:: Provided data

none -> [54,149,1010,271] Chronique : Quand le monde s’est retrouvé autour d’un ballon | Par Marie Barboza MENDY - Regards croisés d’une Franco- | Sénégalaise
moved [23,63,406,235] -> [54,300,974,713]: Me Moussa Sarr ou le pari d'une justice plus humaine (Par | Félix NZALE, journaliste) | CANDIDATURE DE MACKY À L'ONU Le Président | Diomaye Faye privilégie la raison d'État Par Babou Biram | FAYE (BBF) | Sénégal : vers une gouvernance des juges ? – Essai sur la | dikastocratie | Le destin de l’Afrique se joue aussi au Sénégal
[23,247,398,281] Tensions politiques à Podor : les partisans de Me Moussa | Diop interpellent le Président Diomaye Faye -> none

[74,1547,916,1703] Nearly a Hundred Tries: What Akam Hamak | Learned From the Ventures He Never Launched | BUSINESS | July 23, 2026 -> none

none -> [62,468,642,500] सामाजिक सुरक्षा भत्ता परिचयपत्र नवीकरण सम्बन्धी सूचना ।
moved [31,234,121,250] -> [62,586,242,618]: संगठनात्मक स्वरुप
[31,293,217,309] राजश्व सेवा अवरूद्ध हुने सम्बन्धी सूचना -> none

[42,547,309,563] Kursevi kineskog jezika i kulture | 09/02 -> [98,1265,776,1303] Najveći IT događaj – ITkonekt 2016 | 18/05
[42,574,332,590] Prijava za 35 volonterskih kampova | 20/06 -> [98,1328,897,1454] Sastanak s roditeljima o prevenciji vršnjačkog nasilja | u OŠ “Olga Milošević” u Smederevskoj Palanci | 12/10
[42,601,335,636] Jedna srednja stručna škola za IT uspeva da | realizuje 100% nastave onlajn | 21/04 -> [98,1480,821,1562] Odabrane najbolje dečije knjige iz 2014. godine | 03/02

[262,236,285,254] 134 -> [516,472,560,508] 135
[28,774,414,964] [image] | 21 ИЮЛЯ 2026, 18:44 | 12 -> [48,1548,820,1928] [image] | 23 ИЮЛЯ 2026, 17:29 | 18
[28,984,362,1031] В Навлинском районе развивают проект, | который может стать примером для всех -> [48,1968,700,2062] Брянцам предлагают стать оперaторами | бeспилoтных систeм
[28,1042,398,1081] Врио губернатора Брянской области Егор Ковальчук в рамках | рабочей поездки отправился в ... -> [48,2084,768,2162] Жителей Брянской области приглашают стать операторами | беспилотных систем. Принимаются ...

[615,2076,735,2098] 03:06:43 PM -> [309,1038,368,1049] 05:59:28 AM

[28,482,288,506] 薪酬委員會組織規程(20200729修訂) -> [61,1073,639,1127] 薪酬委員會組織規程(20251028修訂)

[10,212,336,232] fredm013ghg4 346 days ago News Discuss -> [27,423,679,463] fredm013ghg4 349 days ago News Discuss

::::

Problem to work on: Copy the material above exactly. Include every line.

Solution to this task:
none -> [54,149,1010,271] Chronique : Quand le monde s’est retrouvé autour d’un ballon | Par Marie Barboza MENDY - Regards croisés d’une Franco- | Sénégalaise
moved [23,63,406,235] -> [54,300,974,713]: Me Moussa Sarr ou le pari d'une justice plus humaine (Par | Félix NZALE, journaliste) | CANDIDATURE DE MACKY À L'ONU Le Président | Diomaye Faye privilégie la raison d'État Par Babou Biram | FAYE (BBF) | Sénégal : vers une gouvernance des juges ? – Essai sur la | dikastocratie | Le destin de l’Afrique se joue aussi au Sénégal
[23,247,398,281] Tensions politiques à Podor : les partisans de Me Moussa | Diop interpellent le Président Diomaye Faye -> none

[74,1547,916,1703] Nearly a Hundred Tries: What Akam Hamak | Learned From the Ventures He Never Launched | BUSINESS | July 23, 2026 -> none

none -> [62,468,642,500] सामाजिक सुरक्षा भत्ता परिचयपत्र नवीकरण सम्बन्धी सूचना ।
moved [31,234,121,250] -> [62,586,242,618]: संगठनात्मक स्वरुप
[31,293,217,309] राजश्व सेवा अवरूद्ध हुने सम्बन्धी सूचना -> none

[42,547,309,563] Kursevi kineskog jezika i kulture | 09/02 -> [98,1265,776,1303] Najveći IT događaj – ITkonekt 2016 | 18/05
[42,574,332,590] Prijava za 35 volonterskih kampova | 20/06 -> [98,1328,897,1454] Sastanak s roditeljima o prevenciji vršnjačkog nasilja | u OŠ “Olga Milošević” u Smederevskoj Palanci | 12/10
[42,601,335,636] Jedna srednja stručna škola za IT uspeva da | realizuje 100% nastave onlajn | 21/04 -> [98,1480,821,1562] Odabrane najbolje dečije knjige iz 2014. godine | 03/02

[262,236,285,254] 134 -> [516,472,560,508] 135
[28,774,414,964] [image] | 21 ИЮЛЯ 2026, 18:44 | 12 -> [48,1548,820,1928] [image] | 23 ИЮЛЯ 2026, 17:29 | 18
[28,984,362,1031] В Навлинском районе развивают проект, | который может стать примером для всех -> [48,1968,700,2062] Брянцам предлагают стать оперaторами | бeспилoтных систeм
[28,1042,398,1081] Врио губернатора Брянской области Егор Ковальчук в рамках | рабочей поездки отправился в ... -> [48,2084,768,2162] Жителей Брянской области приглашают стать операторами | беспилотных систем. Принимаются ...

[615,2076,735,2098] 03:06:43 PM -> [309,1038,368,1049] 05:59:28 AM

[28,482,288,506] 薪酬委員會組織規程(20200729修訂) -> [61,1073,639,1127] 薪酬委員會組織規程(20251028修訂)

[10,212,336,232] fredm013ghg4 346 days ago News Discuss -> [27,423,679,463] fredm013ghg4 349 days ago News Discuss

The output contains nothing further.